Web document revisions:
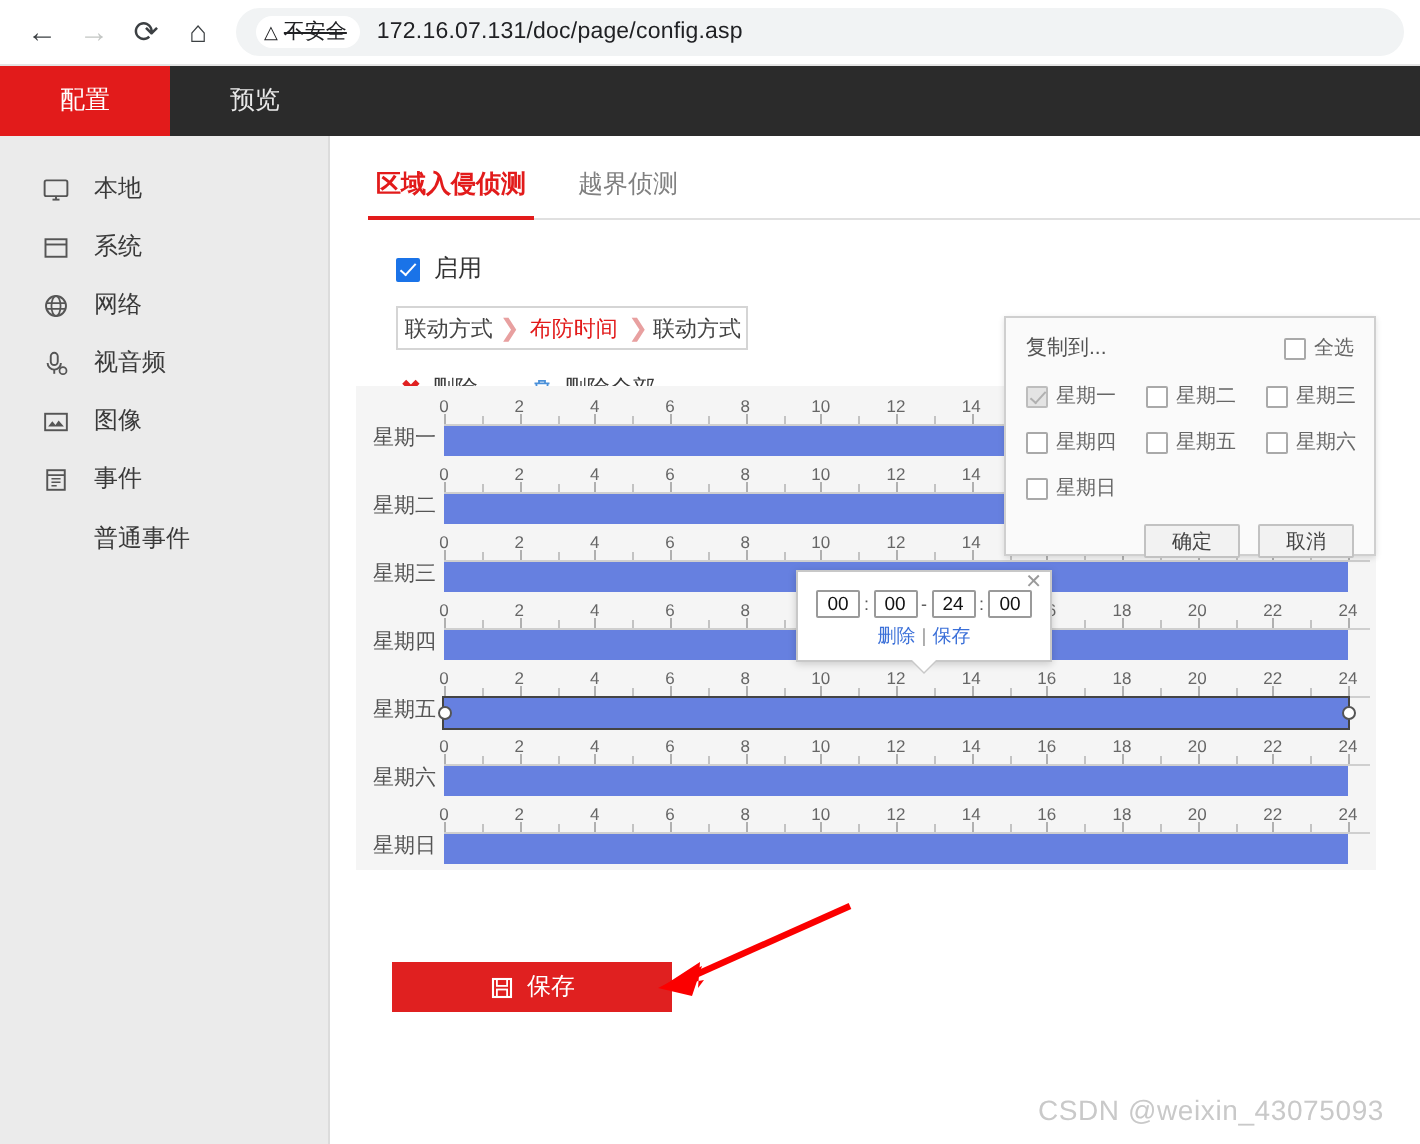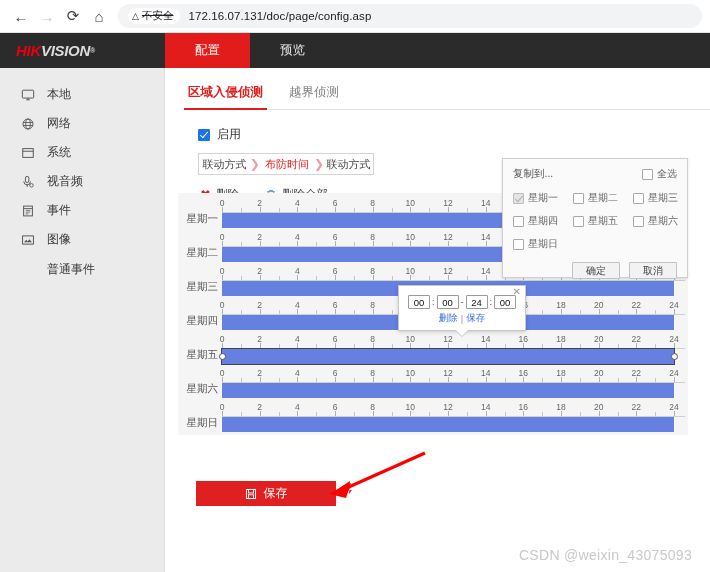--- a/index.html
+++ b/index.html
@@ -318,88 +318,83 @@
   <div class="omnibox">
     <span class="notsecure">
       <span class="warn-tri">△</span>
       <span class="nsec-label">不安全</span>
     </span>
     <span class="url-text">172.16.07.131/doc/page/config.asp</span>
   </div>
 </div>
 
 <div class="topnav">
-  <div class="logo">
-    <span class="hik">HIK</span>
-      <span class="vision">VISION</span>
-      <span class="reg">®</span>
-  </div>
   <div class="topnav-item active">配置</div>
   <div class="topnav-item">预览</div>
 </div>
 
 <div class="sidebar">
   <div class="side-item">
     <span class="side-icon">
       <svg width="14" height="14" viewBox="0 0 16 16">
           <rect x="1.5" y="2.5" width="13" height="9" rx="1" fill="none" stroke="#555" stroke-width="1.1"></rect>
           <path d="M6 13.5h4" stroke="#555" stroke-width="1.1"></path>
           <path d="M8 11.5v2" stroke="#555" stroke-width="1.1"></path>
         </svg>
     </span>
     <span>本地</span>
   </div>
   <div class="side-item">
     <span class="side-icon">
       <svg width="14" height="14" viewBox="0 0 16 16">
+          <rect x="2" y="3" width="12" height="10" fill="none" stroke="#555" stroke-width="1.1"></rect>
+          <path d="M2 6h12" stroke="#555" stroke-width="1.1"></path>
+        </svg>
+    </span>
+    <span>系统</span>
+  </div>
+  <div class="side-item">
+    <span class="side-icon">
+      <svg width="14" height="14" viewBox="0 0 16 16">
           <circle cx="8" cy="8" r="5.7" fill="none" stroke="#555" stroke-width="1.1"></circle>
           <ellipse cx="8" cy="8" rx="2.6" ry="5.7" fill="none" stroke="#555" stroke-width="1"></ellipse>
           <path d="M2.6 6.3h10.8M2.6 9.7h10.8" stroke="#555" stroke-width="1"></path>
         </svg>
     </span>
     <span>网络</span>
-  </div>
-  <div class="side-item">
-    <span class="side-icon">
-      <svg width="14" height="14" viewBox="0 0 16 16">
-          <rect x="2" y="3" width="12" height="10" fill="none" stroke="#555" stroke-width="1.1"></rect>
-          <path d="M2 6h12" stroke="#555" stroke-width="1.1"></path>
-        </svg>
-    </span>
-    <span>系统</span>
   </div>
   <div class="side-item">
     <span class="side-icon">
       <svg width="14" height="14" viewBox="0 0 16 16">
           <rect x="5" y="1.6" width="4" height="7" rx="2" fill="none" stroke="#555" stroke-width="1.1"></rect>
           <path d="M3.2 7.4a3.8 3.8 0 0 0 7.6 0" fill="none" stroke="#555" stroke-width="1.1"></path>
           <path d="M7 11v2.6" stroke="#555" stroke-width="1.1"></path>
           <circle cx="12" cy="11.8" r="2" fill="none" stroke="#555" stroke-width="1"></circle>
         </svg>
     </span>
     <span>视音频</span>
   </div>
   <div class="side-item">
     <span class="side-icon">
       <svg width="14" height="14" viewBox="0 0 16 16">
+          <rect x="1.8" y="3.3" width="12.4" height="9.4" fill="none" stroke="#555" stroke-width="1.1"></rect>
+          <path d="M3.5 10.6l2.4-3 1.8 2.1 1.8-2.6 3 3.5z" fill="#555"></path>
+        </svg>
+    </span>
+    <span>图像</span>
+  </div>
+  <div class="side-item">
+    <span class="side-icon">
+      <svg width="14" height="14" viewBox="0 0 16 16">
           <rect x="3" y="2.4" width="10" height="11.2" fill="none" stroke="#555" stroke-width="1.1"></rect>
           <path d="M3 5.2h10" stroke="#555" stroke-width="1"></path>
           <path d="M5.4 7.3h5.2M5.4 9.3h5.2M5.4 11.3h3" stroke="#555" stroke-width="0.9"></path>
         </svg>
     </span>
     <span>事件</span>
-  </div>
-  <div class="side-item">
-    <span class="side-icon">
-      <svg width="14" height="14" viewBox="0 0 16 16">
-          <rect x="1.8" y="3.3" width="12.4" height="9.4" fill="none" stroke="#555" stroke-width="1.1"></rect>
-          <path d="M3.5 10.6l2.4-3 1.8 2.1 1.8-2.6 3 3.5z" fill="#555"></path>
-        </svg>
-    </span>
-    <span>图像</span>
   </div>
 
   <div class="side-sub">
     <span>普通事件</span>
   </div>
 
 </div>
 
 <div class="main">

Exercise
Only the number should be given: how many lines in the data contain the string "topnav".

Answer
3